Member of the Wisconsin State Assembly from the Milwaukee 12th district
- In office January 6, 1913 – January 6, 1919
- Preceded by: Max E. Binner
- Succeeded by: George Czerwinski

Personal details
- Born: March 12, 1878 Franklin, Milwaukee County, Wisconsin, U.S.
- Died: 1951 (aged 72–73)
- Resting place: Forest Home Cemetery, Milwaukee, Wisconsin
- Party: Socialist
- Occupation: Barber

= William L. Smith (barber) =

20th century American politician

William L. Smith (March 12, 1878 – 1951) was an American barber and socialist politician from Milwaukee, Wisconsin. He served three terms in the Wisconsin State Assembly (1913, 1915, 1917), representing the south side of the city of Milwaukee.

== Background and business ==
Smith was born in Franklin, Milwaukee County, Wisconsin, in 1878. He attended both public and parochial schools, but at the age of fourteen years was compelled to earn his own living. He became a barber's
apprentice, and continued in that trade. He opened his own shop on Kinnickinnic Avenue in the Bay View neighborhood of Milwaukee about 1897. His official biography boasted, "Smith has always been a union man and employs nothing but union men in his shop".

== Legislative service ==
Smith was first elected in 1912 in the newly-redistricted twelfth Milwaukee County Assembly seat (12th Ward of the City of Milwaukee), succeeding fellow Socialist and union activist Jacob Hahn. Smith received 1,125 votes to 1,007 for Democrat John F. Filut, 450 for Republican Martin Gedlinski, and 31 for Prohibitionist Walter Lewerenz. Smith was assigned to the legislature's joint committee on finance.

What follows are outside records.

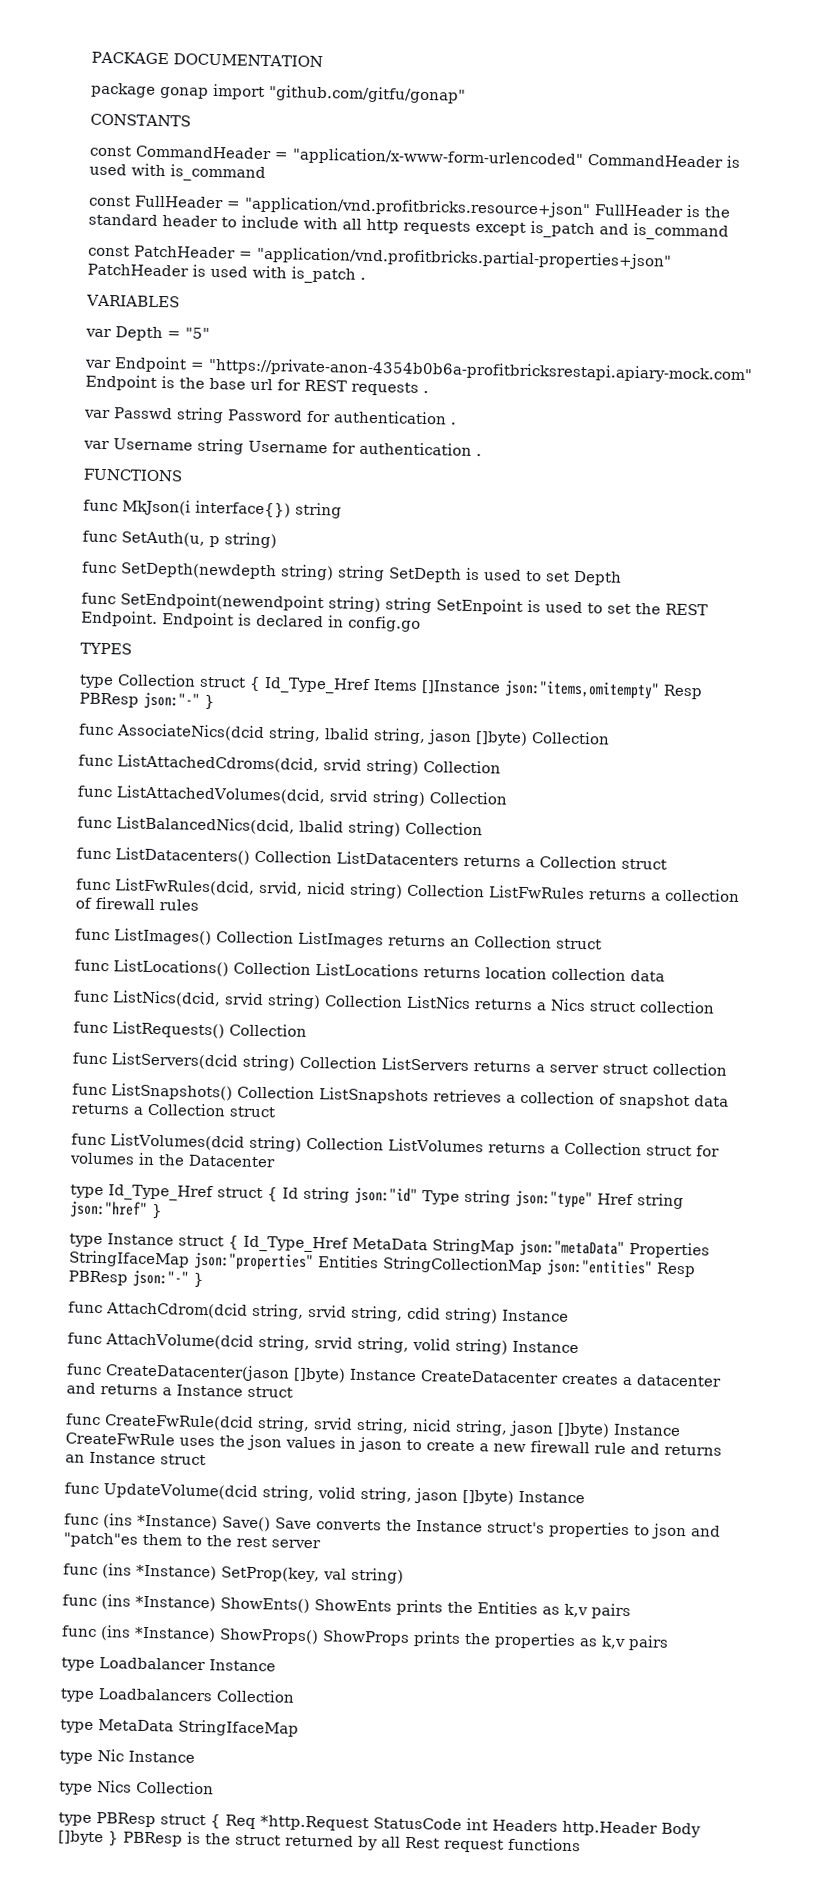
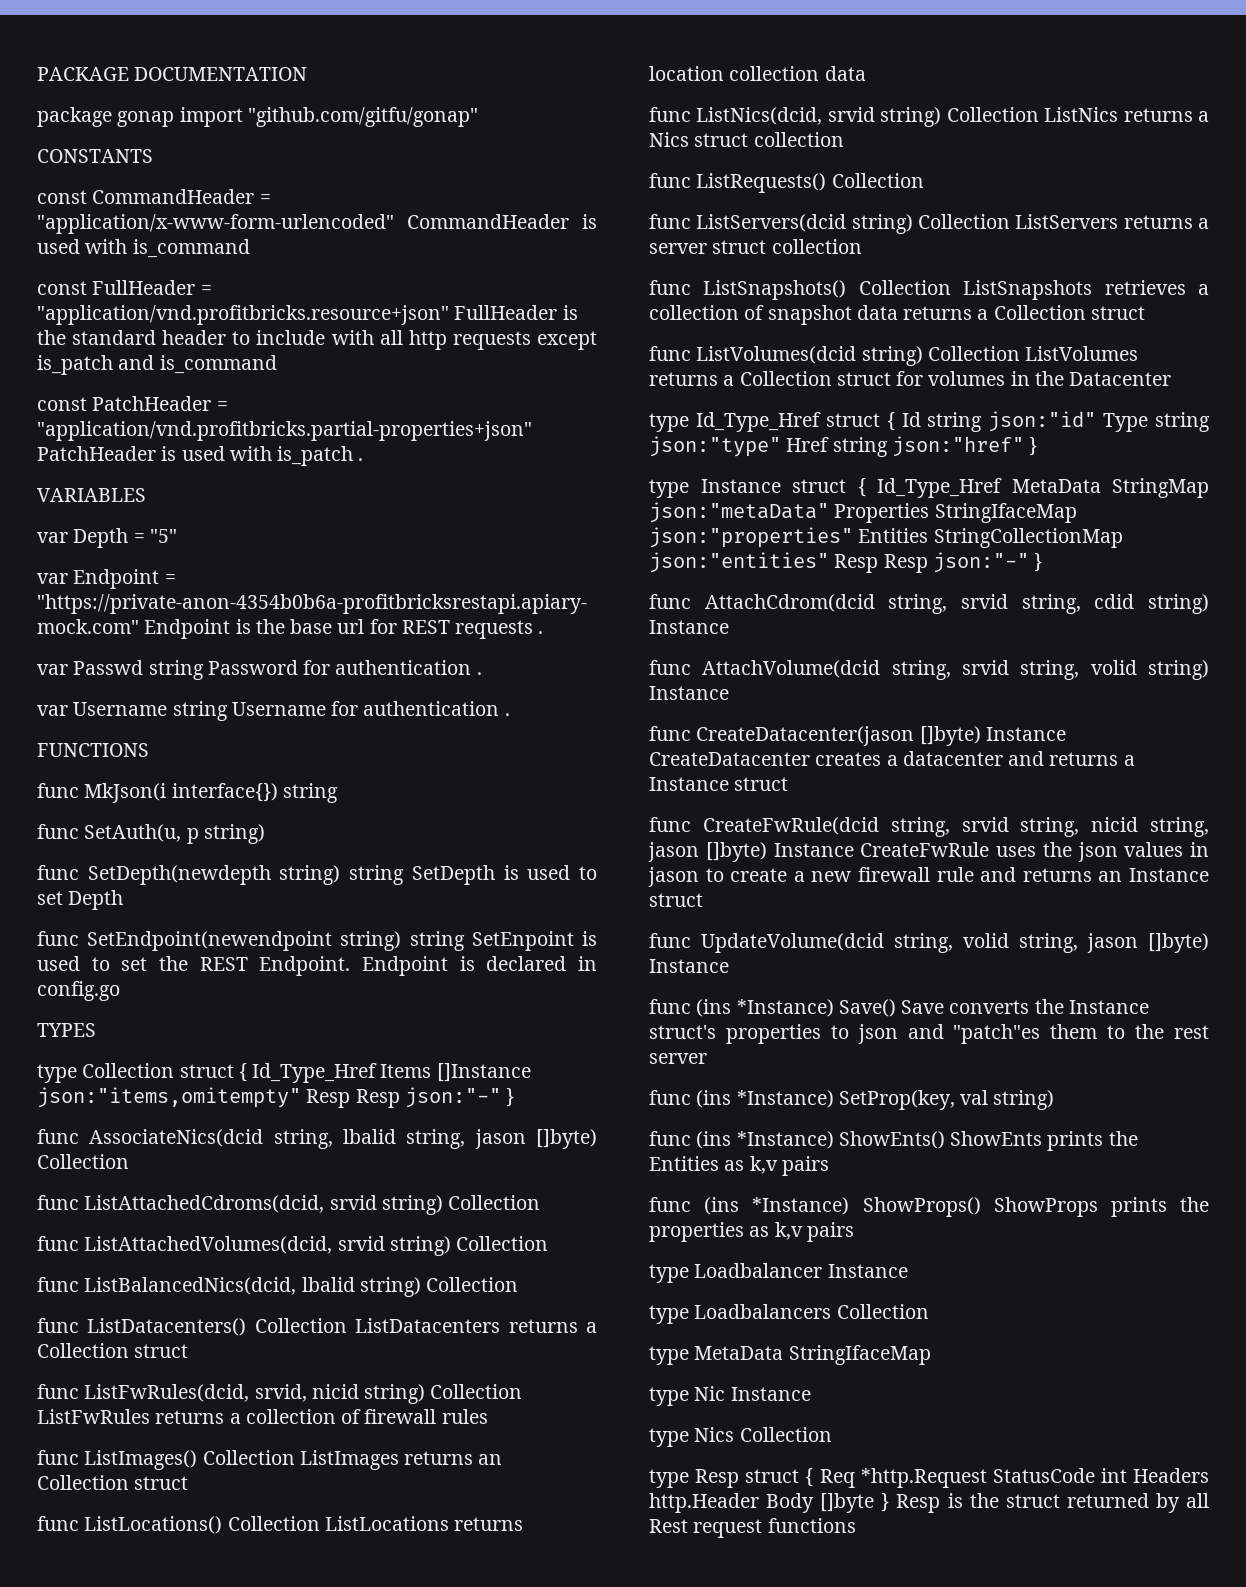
[79,692,139,708] PBResp -> [355,1089,400,1108] Resp
[68,1270,128,1286] PBResp -> [883,554,928,573] Resp
[96,1812,156,1828] PBResp -> [695,1469,740,1488] Resp
[123,1831,183,1847] PBResp -> [896,1494,941,1513] Resp

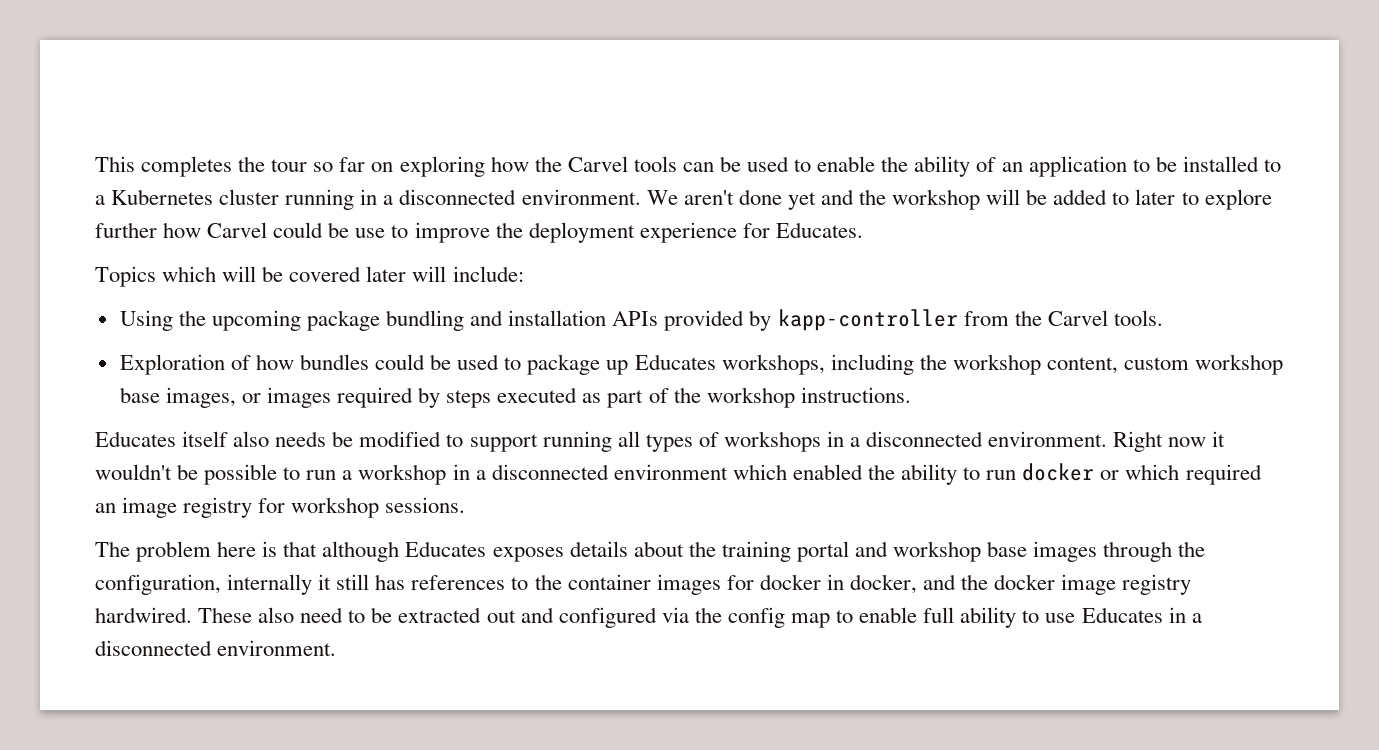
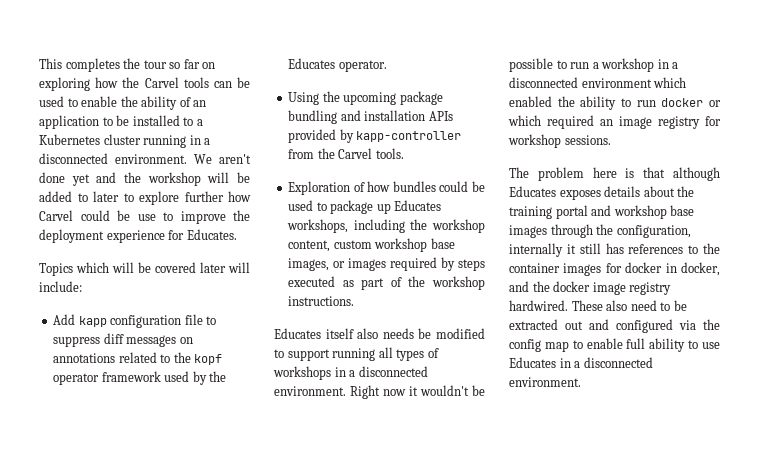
(524, 274) none -> [53,314,217,328] [53,333,193,347] [53,352,223,365] [53,371,227,385] [288,58,387,72] // Add kapp configuration file to suppress diff messages on annotations related to the kopf operator framework used by the Educates operator.

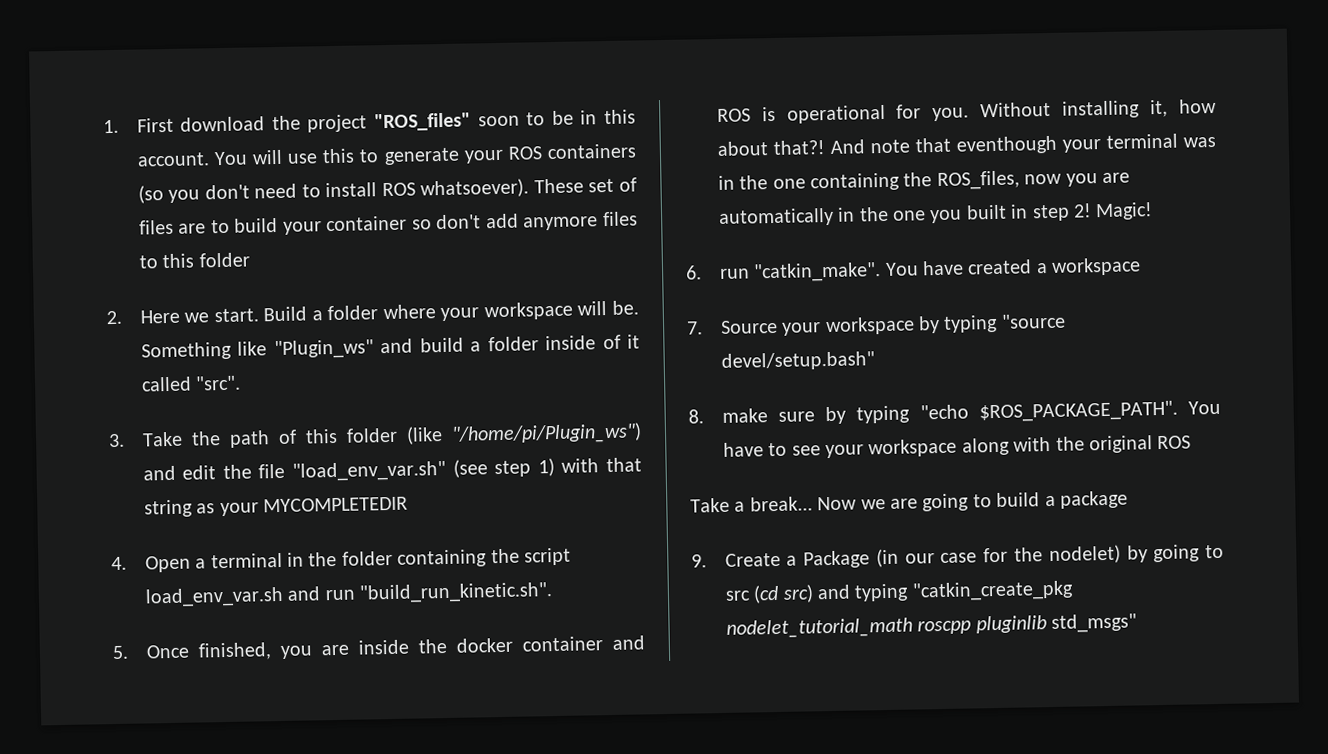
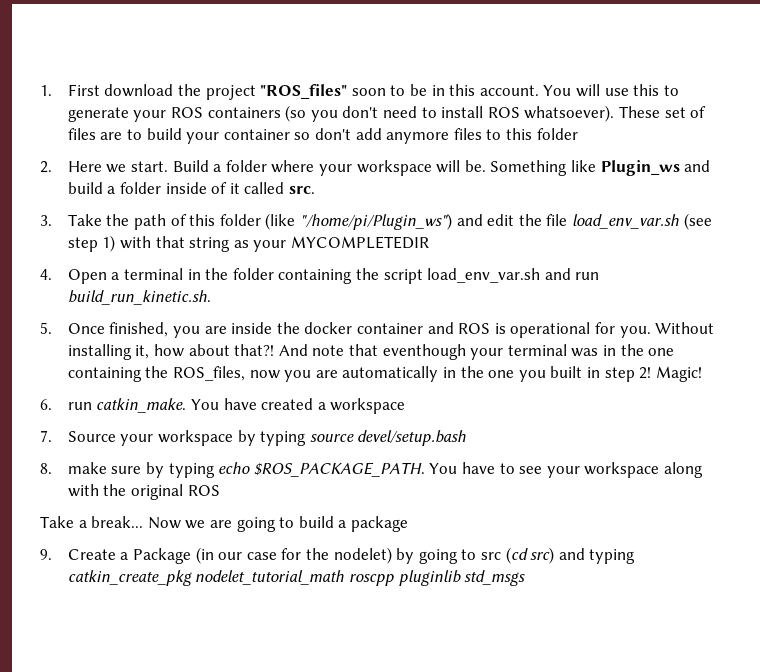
[273,339,374,360] "Plugin_ws" -> [600,160,680,176] Plugin_ws
[195,375,242,391] "src". -> [289,186,316,194] src.
[292,460,447,482] "load_env_var.sh" -> [571,214,679,229] load_env_var.sh
[358,582,553,604] "build_run_kinetic.sh". -> [67,290,211,305] build_run_kinetic.sh.
[753,262,882,283] "catkin_make". -> [96,398,187,413] catkin_make.
[1000,313,1066,329] [720,351,875,371] "source devel/setup.bash" -> [309,430,467,446] source devel/setup.bash
[919,400,1178,423] "echo $ROS_PACKAGE_PATH". -> [218,462,425,477] echo $ROS_PACKAGE_PATH.
[911,580,1074,602] "catkin_create_pkg -> [67,570,192,586] catkin_create_pkg
[1050,613,1137,634] std_msgs" -> [464,570,526,586] std_msgs

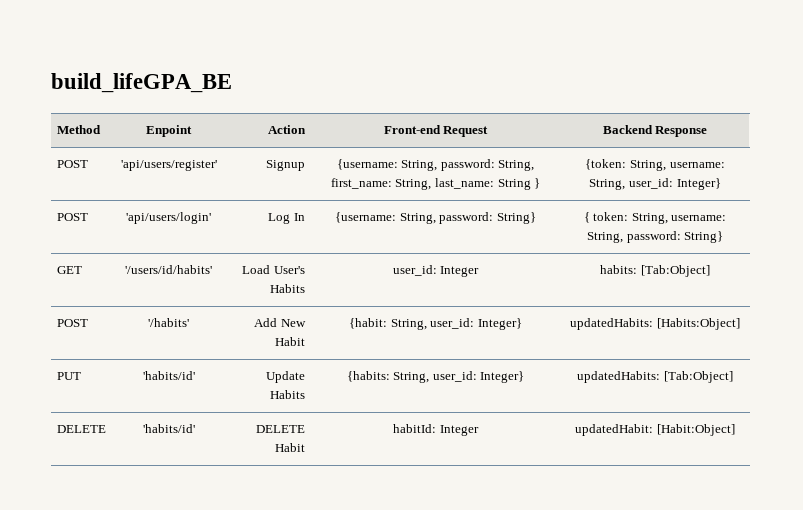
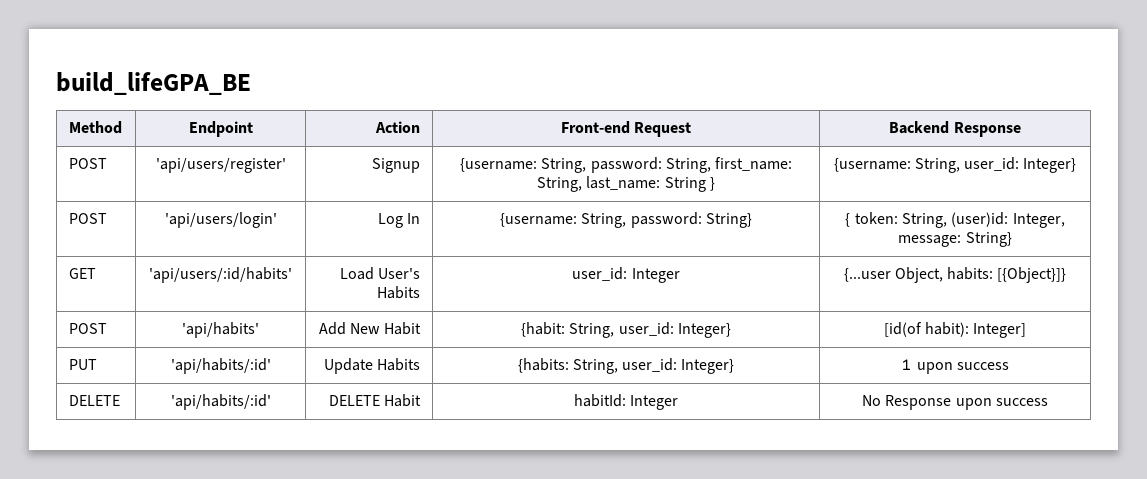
[146,125,192,137] Enpoint -> [188,121,253,137] Endpoint
[585,159,725,171] {token: String, username: -> [833,158,911,172] {username:
[671,215,727,221] [586,231,681,243] username: String, password: -> [951,212,1065,228] [898,235,962,247] (user)id: Integer, message:
[125,265,212,274] '/users/id/habits' -> [149,267,292,283] 'api/users/:id/habits'
[600,265,710,277] [57,319,89,327] [148,318,189,327] habits: [Tab:Object] // POST | '/habits' -> [843,267,1067,283] [68,323,107,334] [182,322,259,338] {...user Object, habits: [{Object}]} // POST | 'api/habits'
[570,318,740,330] updatedHabits: [Habits:Object] -> [883,322,1027,338] [id(of habit): Integer]
[142,371,195,380] 'habits/id' -> [170,358,271,374] 'api/habits/:id'
[577,371,733,383] updatedHabits: [Tab:Object] -> [901,359,1009,374] 1 upon success
[142,424,195,433] 'habits/id' -> [170,394,271,410] 'api/habits/:id'
[575,424,735,436] updatedHabit: [Habit:Object] -> [862,395,1048,410] No Response upon success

In 1914, Smith won re-election, with 932 votes to 828 for Gedlinski (now running as a Democrat) and 329 for Republican John J. Morris; and remained on the joint finance committee. In 1916, he was again re-elected, with 944 votes to 785 for Democrat William T. Langen and 499 for Republican J. Jensen, and remained on the joint finance committee, on which he was now joined by newly elected Republican Assemblyman William L. Smith of Neillsville.

In 1918, Smith was defeated for re-election by Democrat George Czerwinski, 1006 to 863.